Schools typically provide benefits for full-time workers and sometimes require a certain level of experience, Gobel says. Future students can find out about their school’s policy by calling the admissions office.

4. Waive your costs
Some students can get a free pass based on academic performance or other factors.

The North American Council on Adoptable Children in St. Paul, Minnesota, reports that Connecticut, Kentucky, Virginia, Maine, Massachusetts, Texas, Florida and Maryland offer waivers at certain public schools for adopted and foster care children.

Other schools offer waivers for Native American students, senior citizens and dislocated workers. To find out what your school offers, call the financial aid office.

5. Become an apprentice
An apprenticeship is another solid option when you’re determining how to get free tuition. They can also open you up to job opportunities post-college.

Overall, your average apprenticeship program will take 1-6 years. You will probably be required to put in that time along with at least 2,000 hours of field work annually. The good news is that there are apprenticeships in more than 1,000 occupations, which can give you more options.

In exchange, the sponsoring employer pays for college or technical training and provides a salary. A list of available programs is available at the ApprenticeshipUSA website.

6. Have your employer pick up the costs
Another way you might receive a free college education is through your employer. Often given in the form of an employee reimbursement, there are plenty of employers that can help curb the cost of higher education.

7. Be in demand
Another great way to find out how to go to college for free is to determine if your field of study is “high-needs.” Will your studies result in a career that’s high in demand? Ask yourself this before you even enroll if you’re trying to cut the cost of college.

Generally, schools will offer incentives to anyone focusing their studies on math, science, nursing, teaching, and social work. There are also additional opportunities available through organizations like Teach for America, the Nurse Corps Loan Repayment Program and the National Institutes of Health.

The nursing program at the University of Portland in Oregon has offered scholarships covering approximately 80% of the final 2 years of undergraduate study, if students sign a 3-year employment contract with the local health system, Fabriquer says. “There are similar programs in (high-needs) fields across the country,” he adds.

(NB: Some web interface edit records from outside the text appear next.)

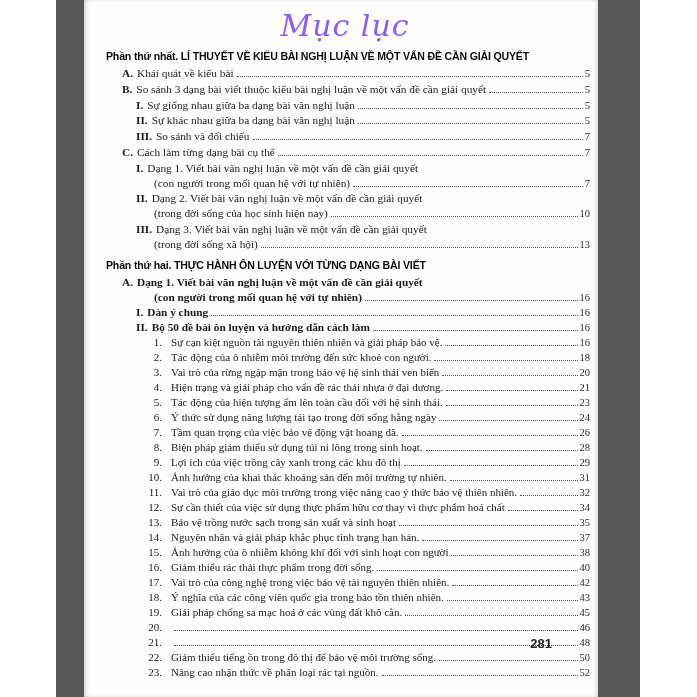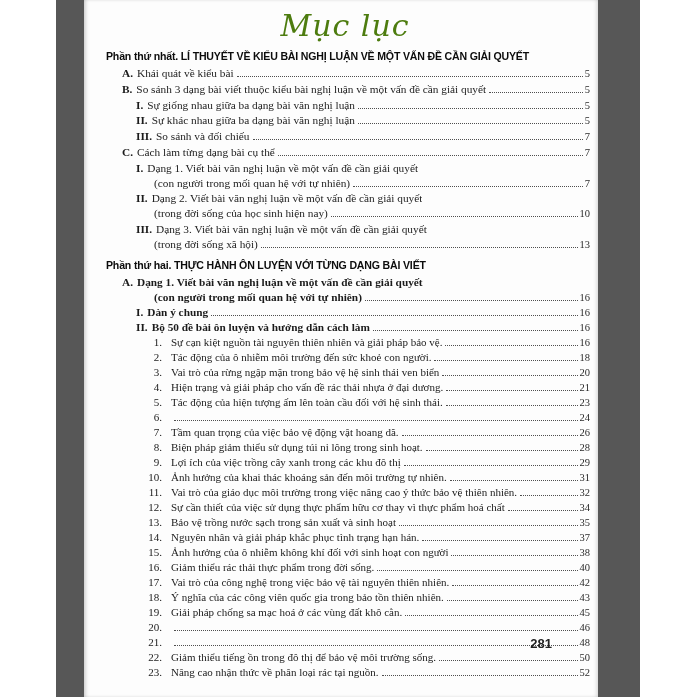--- a/index.html
+++ b/index.html
@@ -28,7 +28,7 @@
     font-style: italic;
     font-size: 30px;
     line-height: 36px;
-    color: #4d7c0f;
+    color: #8b5cf6;
     letter-spacing: 1px;
     margin: 0 0 4px 0;
   }

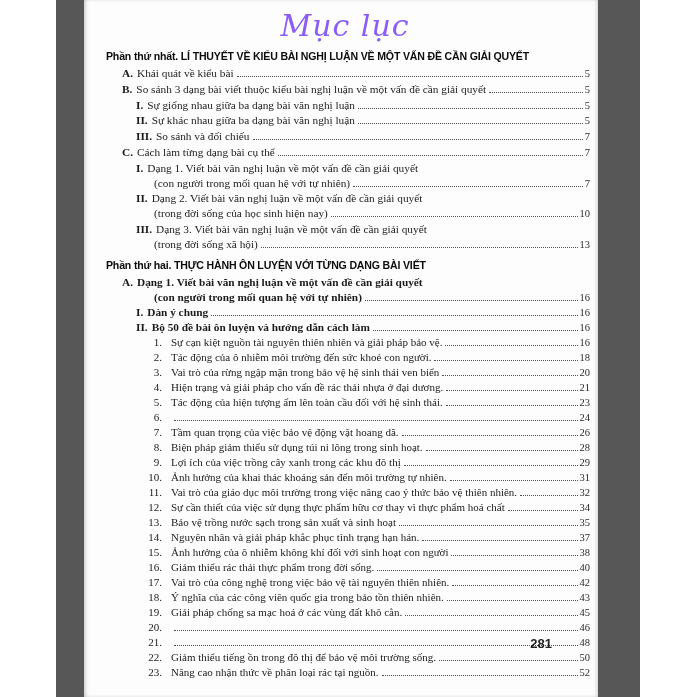--- a/index.html
+++ b/index.html
@@ -213,6 +213,7 @@
           </div>
           <div class="row lvl-num">
             <span class="label">6.</span>
+            <span class="text">Ý thức sử dụng năng lượng tái tạo trong đời sống hằng ngày</span>
             <span class="leader"></span>
             <span class="pagenum">24</span>
           </div>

8. Choose a school that pays you
Last on our list of ways on how to get free tuition, and probably the riskiest. There are, indeed, schools that will pay you to focus your studies in a single subject (which they dictate). Schools such as the Webb Institute and the Curtis Institute of Music offer a select range of academic programs and pick up the tuition cost for every student. Just think long and hard about your decision before you commit to this course.